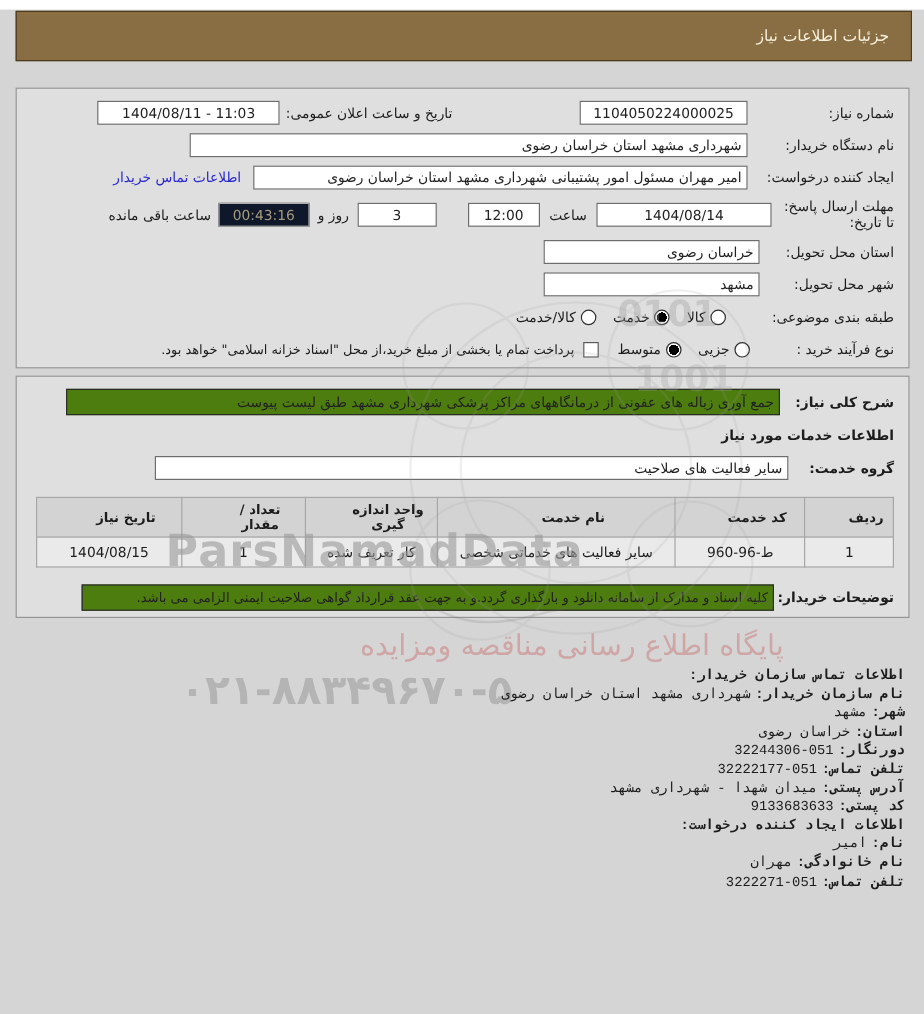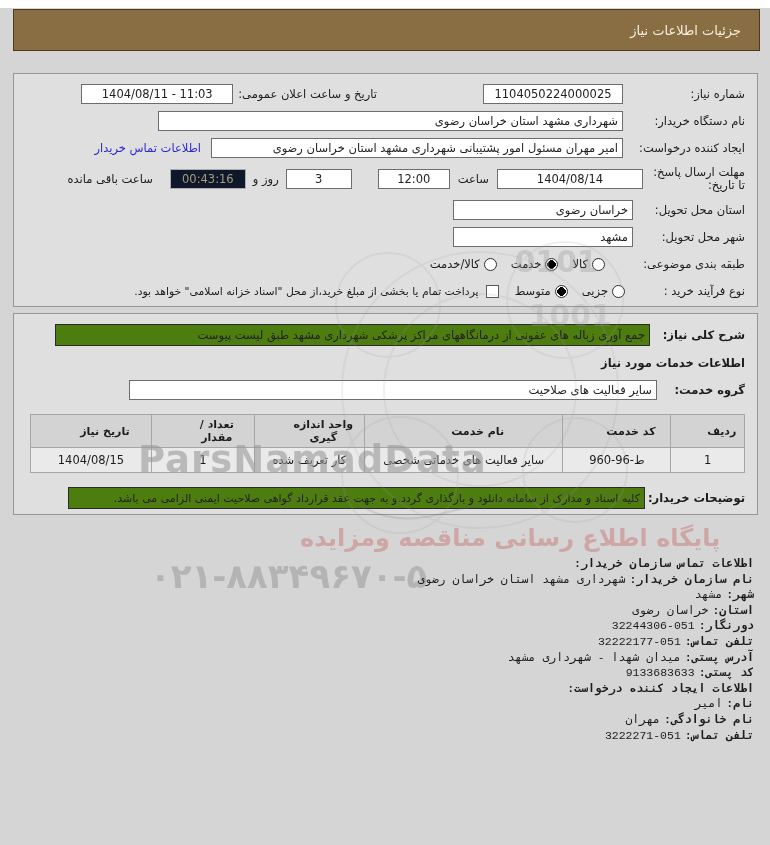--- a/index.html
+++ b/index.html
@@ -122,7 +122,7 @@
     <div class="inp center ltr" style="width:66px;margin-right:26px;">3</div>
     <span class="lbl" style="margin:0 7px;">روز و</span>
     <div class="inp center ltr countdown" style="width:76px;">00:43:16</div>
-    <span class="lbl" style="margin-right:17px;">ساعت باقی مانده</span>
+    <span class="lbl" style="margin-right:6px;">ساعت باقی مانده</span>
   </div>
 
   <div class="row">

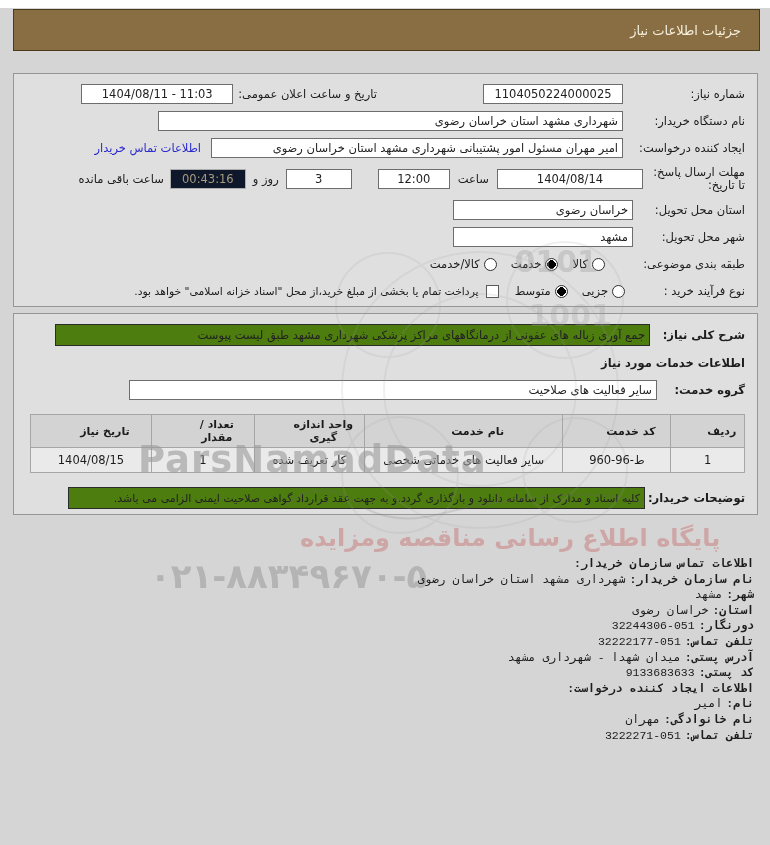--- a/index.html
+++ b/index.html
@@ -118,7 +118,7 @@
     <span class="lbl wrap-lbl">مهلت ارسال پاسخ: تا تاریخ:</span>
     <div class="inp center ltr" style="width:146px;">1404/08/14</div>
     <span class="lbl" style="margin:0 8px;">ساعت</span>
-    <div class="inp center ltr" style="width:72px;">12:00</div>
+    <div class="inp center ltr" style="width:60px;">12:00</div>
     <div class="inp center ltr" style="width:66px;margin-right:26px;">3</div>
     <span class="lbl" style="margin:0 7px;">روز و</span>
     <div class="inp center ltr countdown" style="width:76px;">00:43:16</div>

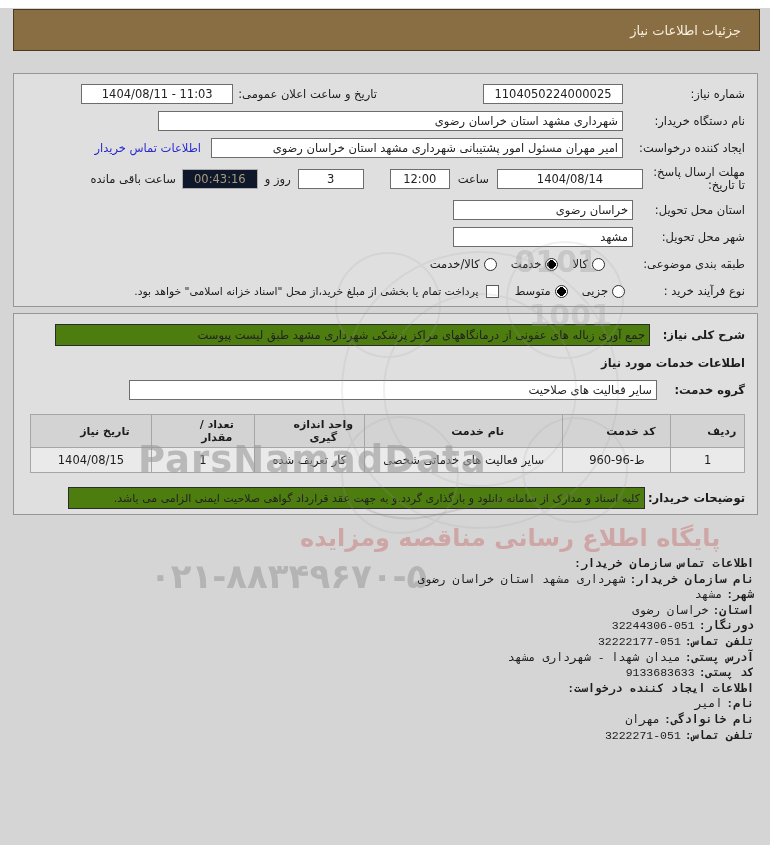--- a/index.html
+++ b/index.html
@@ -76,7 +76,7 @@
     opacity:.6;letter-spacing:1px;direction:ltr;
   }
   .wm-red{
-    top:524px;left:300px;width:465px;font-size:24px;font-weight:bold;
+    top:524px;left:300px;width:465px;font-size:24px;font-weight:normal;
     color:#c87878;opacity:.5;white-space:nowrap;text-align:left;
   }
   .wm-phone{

* * *

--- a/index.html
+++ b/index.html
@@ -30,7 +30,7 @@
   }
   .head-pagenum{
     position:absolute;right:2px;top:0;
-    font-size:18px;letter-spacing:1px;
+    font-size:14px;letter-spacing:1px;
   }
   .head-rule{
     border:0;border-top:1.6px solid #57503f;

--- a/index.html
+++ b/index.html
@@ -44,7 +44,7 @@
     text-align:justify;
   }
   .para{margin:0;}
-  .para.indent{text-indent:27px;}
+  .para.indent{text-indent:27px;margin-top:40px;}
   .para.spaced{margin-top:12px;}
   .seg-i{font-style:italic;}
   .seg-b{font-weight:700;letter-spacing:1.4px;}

**WHAT YOU SHOULD DO:** Return the lines above that include the string "ساعت".

**RESPONSE TO THIS EXERCISE:**
-    <span class="lbl" style="margin-right:17px;">ساعت باقی مانده</span>
+    <span class="lbl" style="margin-right:6px;">ساعت باقی مانده</span>
     <span class="lbl" style="margin:0 8px;">ساعت</span>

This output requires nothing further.